O vice-presidente da CCInt discorda e lembra, a propósito,
o pragmatismo de grandes líderes da atualidade, principalmente
africanos, que são ou eram poetas e estadistas ao mesmo tempo,
como é Xanana Gusmão.
Língua
e identidade
“A
língua portuguesa está intimamente ligada à
identidade cultural do Timor Leste e à sobrevivência
do país, que tem de um lado a Indonésia, que fala
indonésio, e de outro a Austrália, que fala inglês,
cada um puxando a brasa para a sua sardinha”, disse o embaixador
Jadiel Ferreira de Oliveira. Com a invasão da Indonésia,
a fala portuguesa foi proibida e esquecê-la foi um pulo. E
não apenas por causa da proibição; também
porque os portugueses não se preocuparam em ensiná-la
a toda a população, lacuna verificada também
em Moçambique. “Os portugueses ensinavam à elite;
o povão falava tétum, uma língua creoula, mistura
de português com indonésio e elementos locais”,
disse o diplomata. Para “aliviar a consciência”,
os portugueses acabaram de enviar a Dili, a capital, 160 professores
graduados, além de profissionais de outras áreas.
“Para
nós seria caro mandar professores já formados. Fica
mais em conta enviar estudantes de língua e literatura brasileira,
para que façam estágios de seis meses a um ano, sem
interromper o curso.”
Os
recursos, segundo o diplomata, terão de ser garimpados, mas
os custos não serão altos, correspondendo na prática
às passagens aéreas e à ajuda de custo, em
torno de US$ 200/mês por estagiário, pois o alojamento
ficaria por conta das famílias timorenses. “Já
um professor custa US$ 37 mil por ano, e não temos esse dinheiro.”
Embora
centrado na USP, o Itamaraty mantém entendimentos também
com outras universidades brasileiras. A de Brasília já
mandou dois professores para ensinar português a funcionários
públicos e se dispõe a ampliar o acordo.
Será
que, misturando brasileiros e portugueses, não acaba havendo
conflito na cabeça dos timorenses em razão das diferenças
lingüísticas e de sotaques? Jadiel Oliveira garante
que não: “Os timorenses optaram pela nossa pronúncia.

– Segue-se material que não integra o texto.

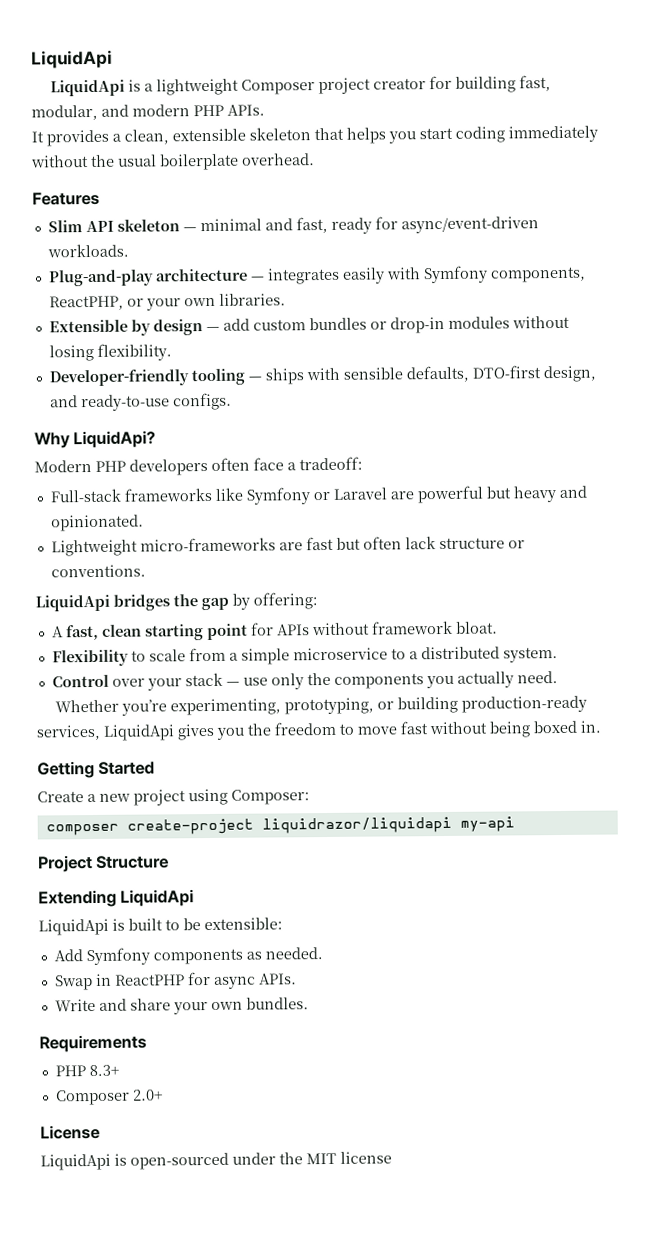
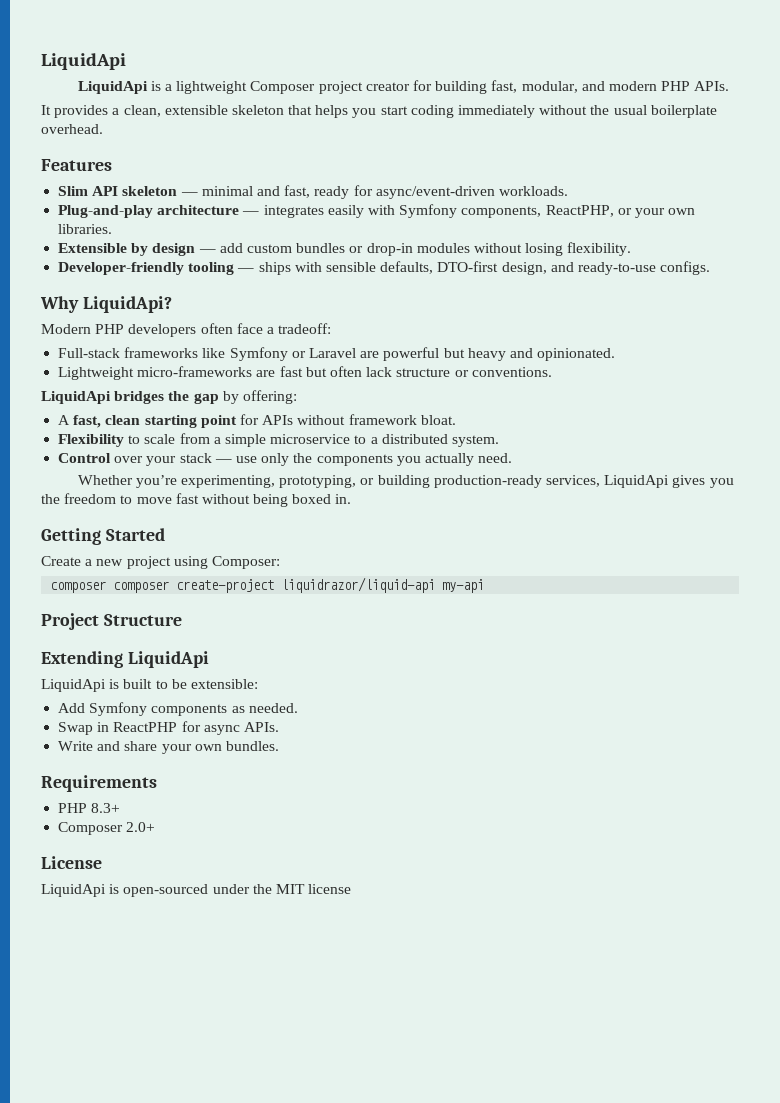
- composer create-project liquidrazor/liquidapi my-api
+ composer composer create-project liquidrazor/liquid-api my-api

Os angolanos também, falam mais próximo de nós
que dos portugueses porque são tropicais como a gente. Abrem
a boca, dizem quê, não “qu, qu, qu”(e o
diplomata imita a forma fechada de pronúncia lusa).
Se
depender de Jadiel Oliveira, os timorenses vão assistir logo
a muitas novelas brasileiras: “Se soltarmos o ‘Roque
Santeiro’ ou ‘O salvador da pátria’ às
8 horas da noite, todo mundo vai aprender o português do Brasil
num instante”. Eles também adoram as músicas
de Roberto Carlos e conhecem um por um os maiores jogadores de futebol
do Brasil.
O
diplomata disse que, na época em que foi embaixador do Brasil
na Indonésia (1995/2002), cuidou dos negócios do Timor
Leste até a independência da província (até
2000). “Eu ia muito a Timor e visitava sempre Xanana Gusmão
na prisão”, disse. Cuidar
da diplomacia num país agressor e ao mesmo tempo numa província
agredida “é caminhar em fio de navalha”, mas
o diplomata assegura que as atrocidades cometidas não devem
ser atribuídas a todo o povo, nem propriamente ao governo
indonésio, mas a um grupo de militares. “Havia grupos
indonésios que ajudaram os timorenses, e eu mesmo fui a muitas
reuniões e seminários organizados por estudantes para
ajudar o povo do Timor”.
Timor
Leste tem 800 mil habitantes, distribuídos por 14.600 km2,
vivendo basicamente da agricultura e de turismo, com excelentes
perspectivas de enriquecer com a extração de petróleo.
Nesse ponto, Jadiel se lembra da Petrobras, que poderia aplicar
lá sua tecnologia de extração de óleo
e gás em alto-mar. Quem já tem presença muito
atuante na ilha é o Senai, com escolas-modelo de panificação,
construção civil e mecânica de automóveis.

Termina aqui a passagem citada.